An exact transcription of the records is required, minus any images.

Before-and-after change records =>
-- -- --

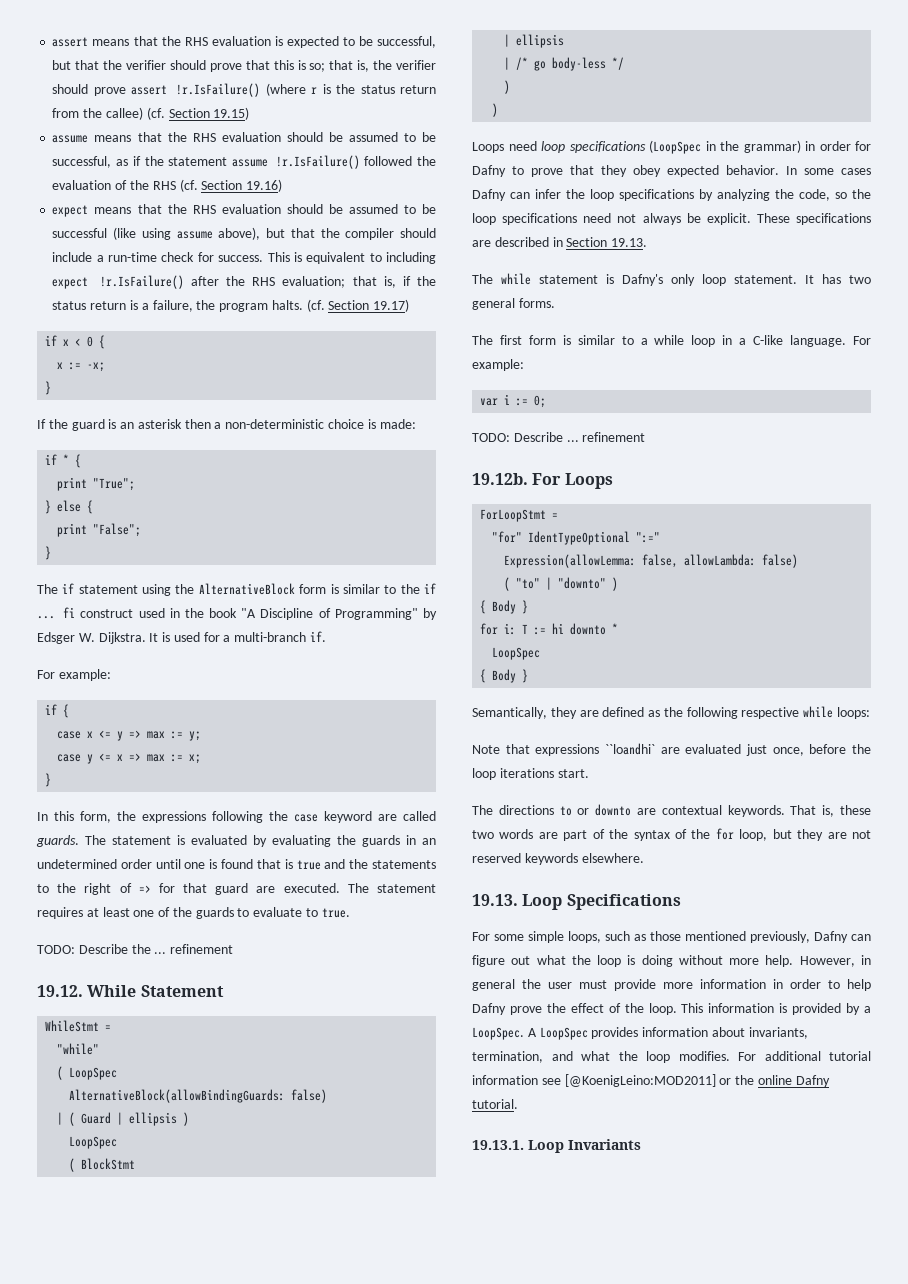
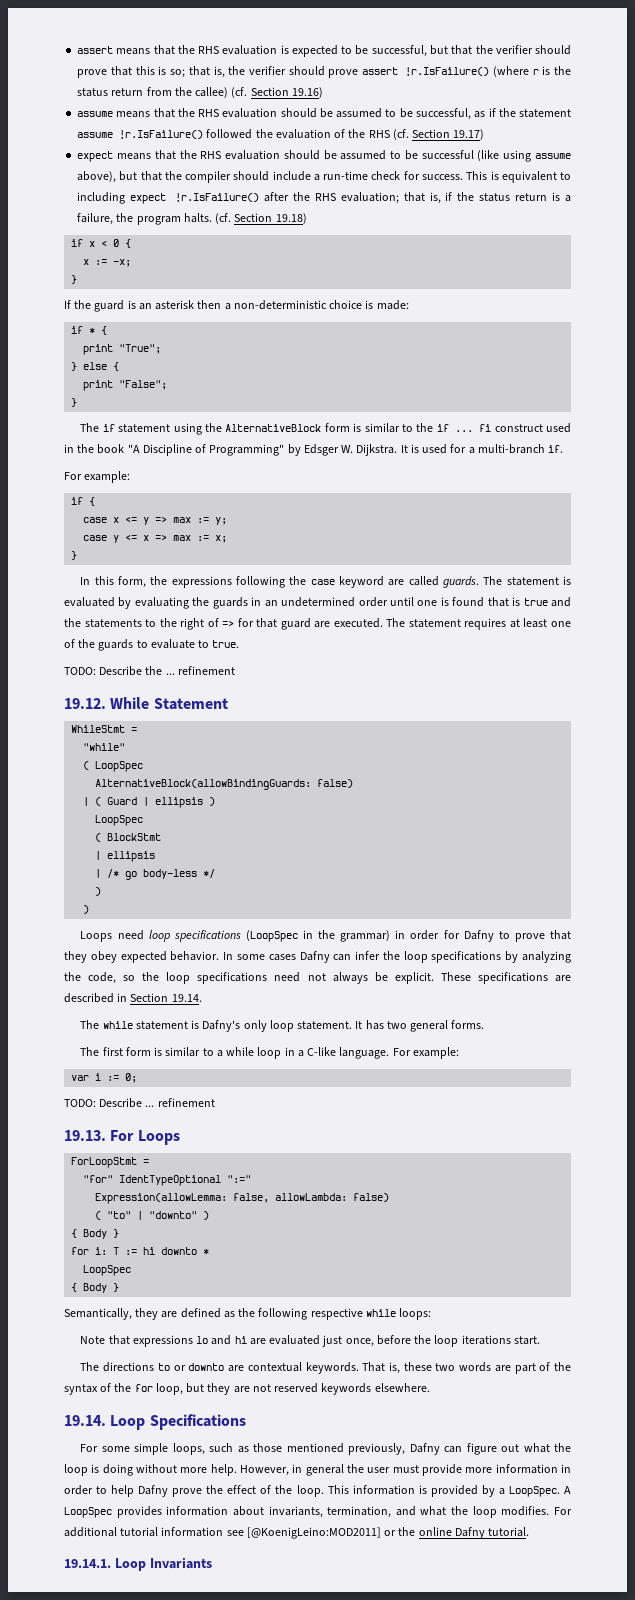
[213,107,250,120] 19.15) -> [291,87,323,98] 19.16)
[246,179,283,192] 19.16) -> [453,129,485,140] 19.17)
[373,299,410,312] 19.17) -> [275,213,307,224] 19.18)
[611,238,648,247] 19.13. -> [171,994,202,1002] 19.14.
[472,473,528,485] 19.12b. -> [64,1130,106,1141] 19.13.
[605,743,655,755] ``loandhi` -> [196,1335,247,1345] lo and hi
[472,894,518,906] 19.13. -> [64,1415,106,1426] 19.14.
[472,1140,524,1150] 19.13.1. -> [64,1559,111,1568] 19.14.1.

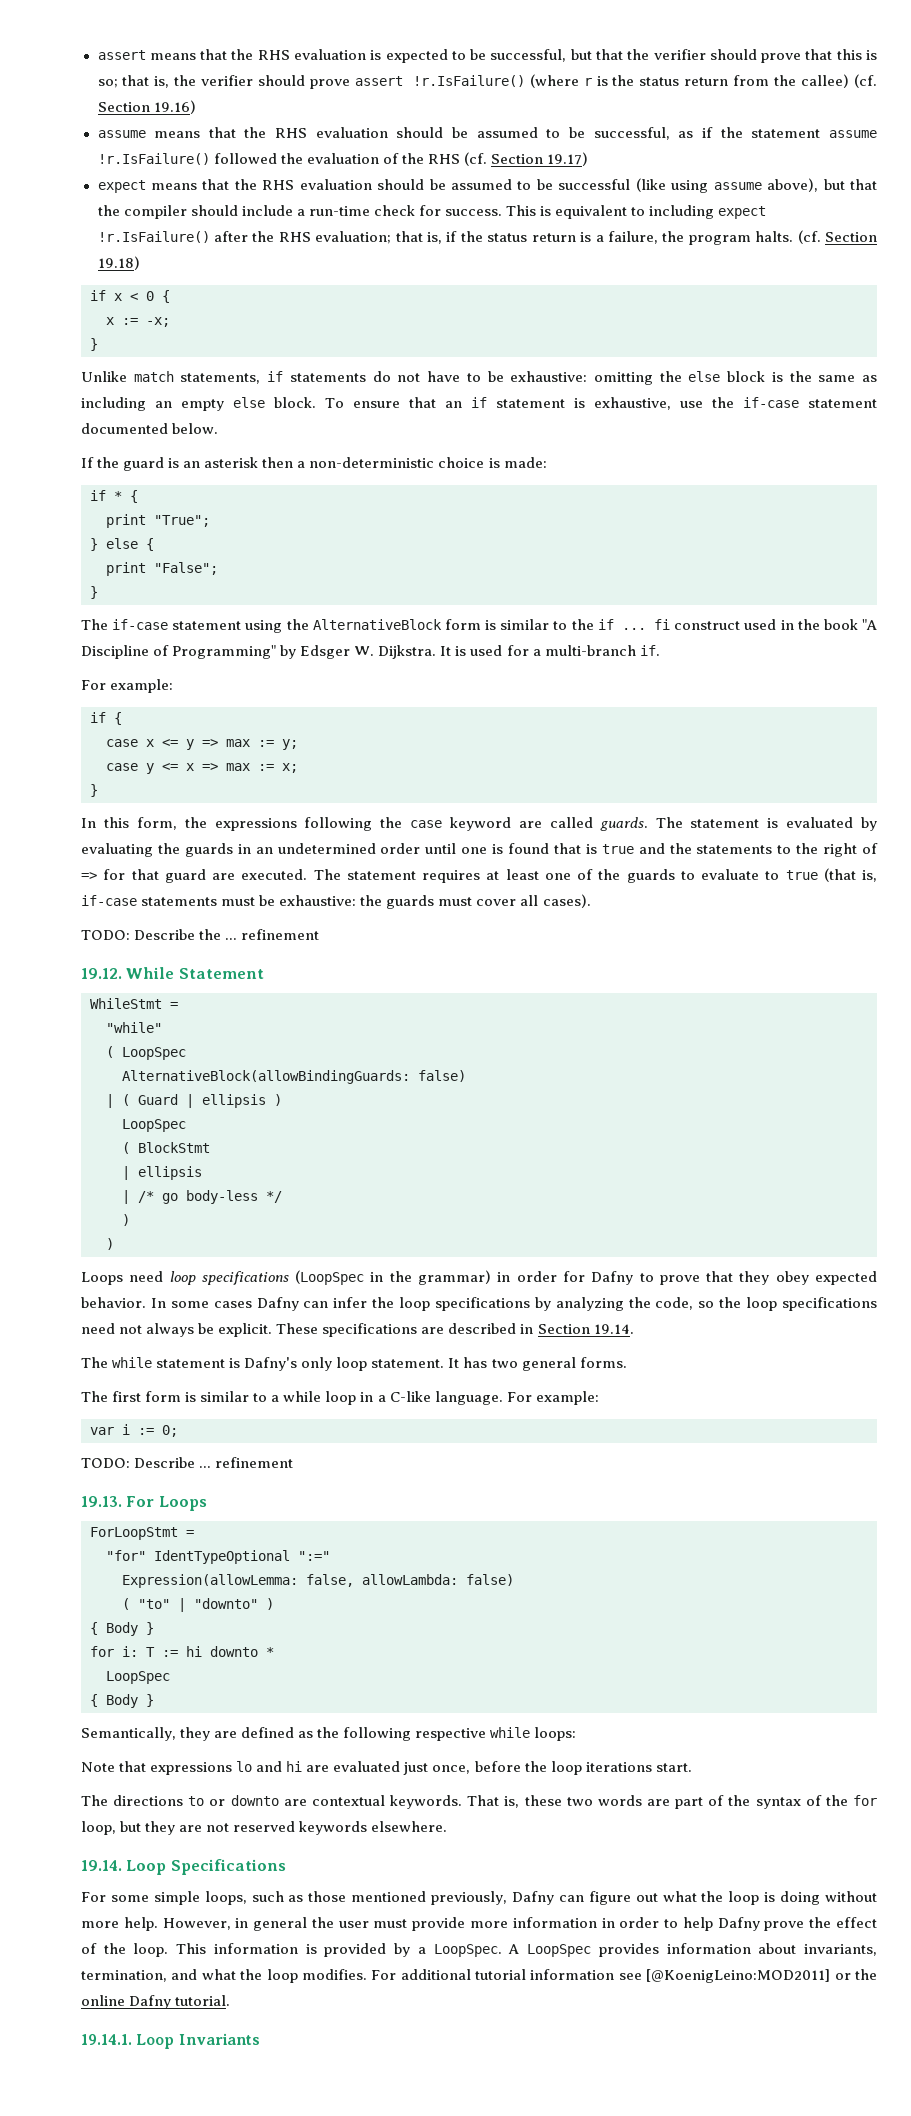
(78, 279) none -> [81,371,877,385] [81,397,877,411] [81,423,219,434] // Unlike match statements, if statements do not have to be exhaustive: omitting the else block is the same as including an empty else block. To ensure that an if statement is exhaustive, use the if-case statement documented below.
[102,424,115,432] if -> [112,619,169,630] if-case
[212,640,240,648] true. -> [785,868,877,882] [81,894,591,909] true (that is, if-case statements must be exhaustive: the guards must cover all cases).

-- -- --

Solution below =>
[213,107,250,120] 19.15) -> [291,87,323,98] 19.16)
[246,179,283,192] 19.16) -> [453,129,485,140] 19.17)
[373,299,410,312] 19.17) -> [275,213,307,224] 19.18)
[611,238,648,247] 19.13. -> [171,994,202,1002] 19.14.
[472,473,528,485] 19.12b. -> [64,1130,106,1141] 19.13.
[605,743,655,755] ``loandhi` -> [196,1335,247,1345] lo and hi
[472,894,518,906] 19.13. -> [64,1415,106,1426] 19.14.
[472,1140,524,1150] 19.13.1. -> [64,1559,111,1568] 19.14.1.

(78, 279) none -> [81,371,877,385] [81,397,877,411] [81,423,219,434] // Unlike match statements, if statements do not have to be exhaustive: omitting the else block is the same as including an empty else block. To ensure that an if statement is exhaustive, use the if-case statement documented below.
[102,424,115,432] if -> [112,619,169,630] if-case
[212,640,240,648] true. -> [785,868,877,882] [81,894,591,909] true (that is, if-case statements must be exhaustive: the guards must cover all cases).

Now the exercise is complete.